2) “Doubting Thomas?” More like “Seeing-Is-Believing Thomas” - and Jesus calls him, and all the disciples, to step out beyond a faith that depends too much on “signs and wonders,” to grow beyond a “seeing-is-believing” form of Christian life. The seven signs around which John’s Gospel is organized - and the eighth sign, Jesus’ resurrection - are meant to point beyond themselves toward creation as a whole, toward God’s love for that creation, and toward the ways we are commissioned to declare and enact that love in everything we do.
3) Why would Jesus teach and encourage the disciples to move beyond “signs and wonders” dependency? The heart of faith, as the author of Hebrews puts it, is “conviction of things unseen” (Hebrews 11:1). Signs and wonders have their place, but Jesus wants to lead his followers into a faith that can flourish even when what can be “seen” is dispiriting. Faith discerns beyond the visible, beyond the surface of things - and so lights a candle in the darkness, sings a song of hope in the valley of the shadow of death, even and especially when “signs and wonders” seem nowhere to be found.
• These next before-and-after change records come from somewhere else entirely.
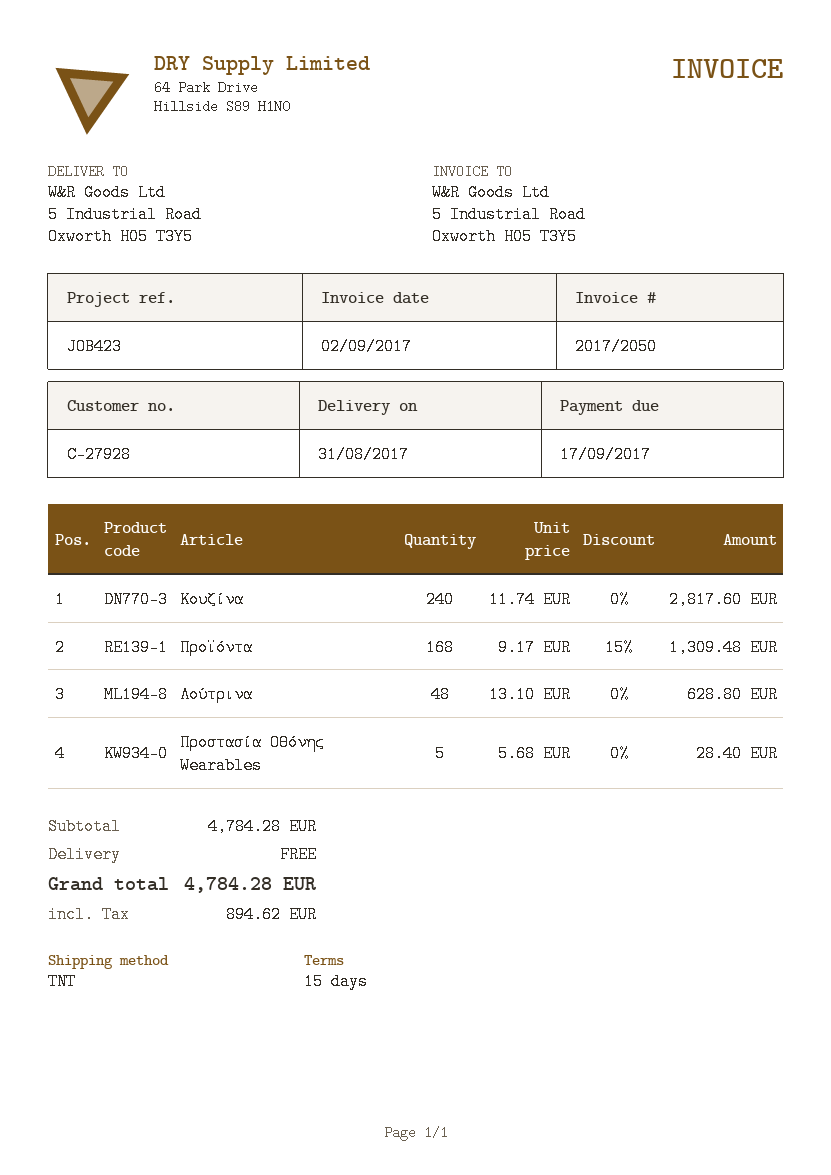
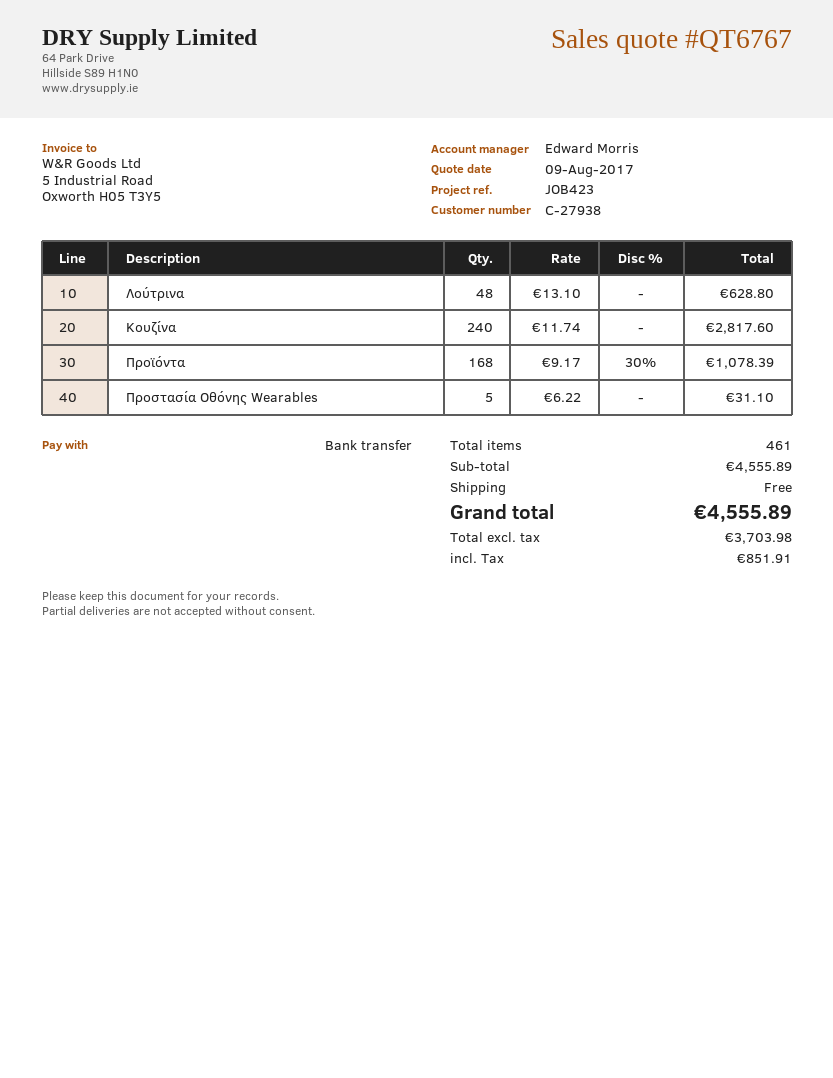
customer number: C-27928 -> C-27938
Προϊόντα: 168 x 9.17 - 15% = 1309.48 -> 168 x 9.17 - 30% = 1078.39
Προστασία Οθόνης Wearables: 5 x 5.68 = 28.40 -> 5 x 6.22 = 31.10
subtotal: 4784.28 -> 4555.89
tax: 894.62 -> 851.91
total: 4784.28 -> 4555.89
4) Some may say (or think), “OK, but do I have to believe in Jesus’ physical resurrection from the dead?” Many people struggle with variations on this question, and so this is the perfect week to name, affirm, and explore the role of doubt in the life of faith. Do you have doubts? You’re in good company, both in scripture and in church! Do you believe? You’re in good company, too, though much of scripture warns against letting our believing become too settled, rote, or domesticated. As the Swiss theologian Karl Barth has pointed out, miracle stories (and resurrection stories most of all) are designed to astonish - and astonishment, after all, is a blend of belief and disbelief. Accordingly, Christians should neither merely “believe” miracle stories (for that would mean we aren’t truly astonished by them) nor merely “disbelieve” them (ditto). Rather, these stories should leave us continually “taken aback,” help us call into question our assumptions about what may or may not be “possible” and “impossible,” and thereby invite us into an open-minded, open-hearted posture of Easter faith, Easter doubt, and Easter joy.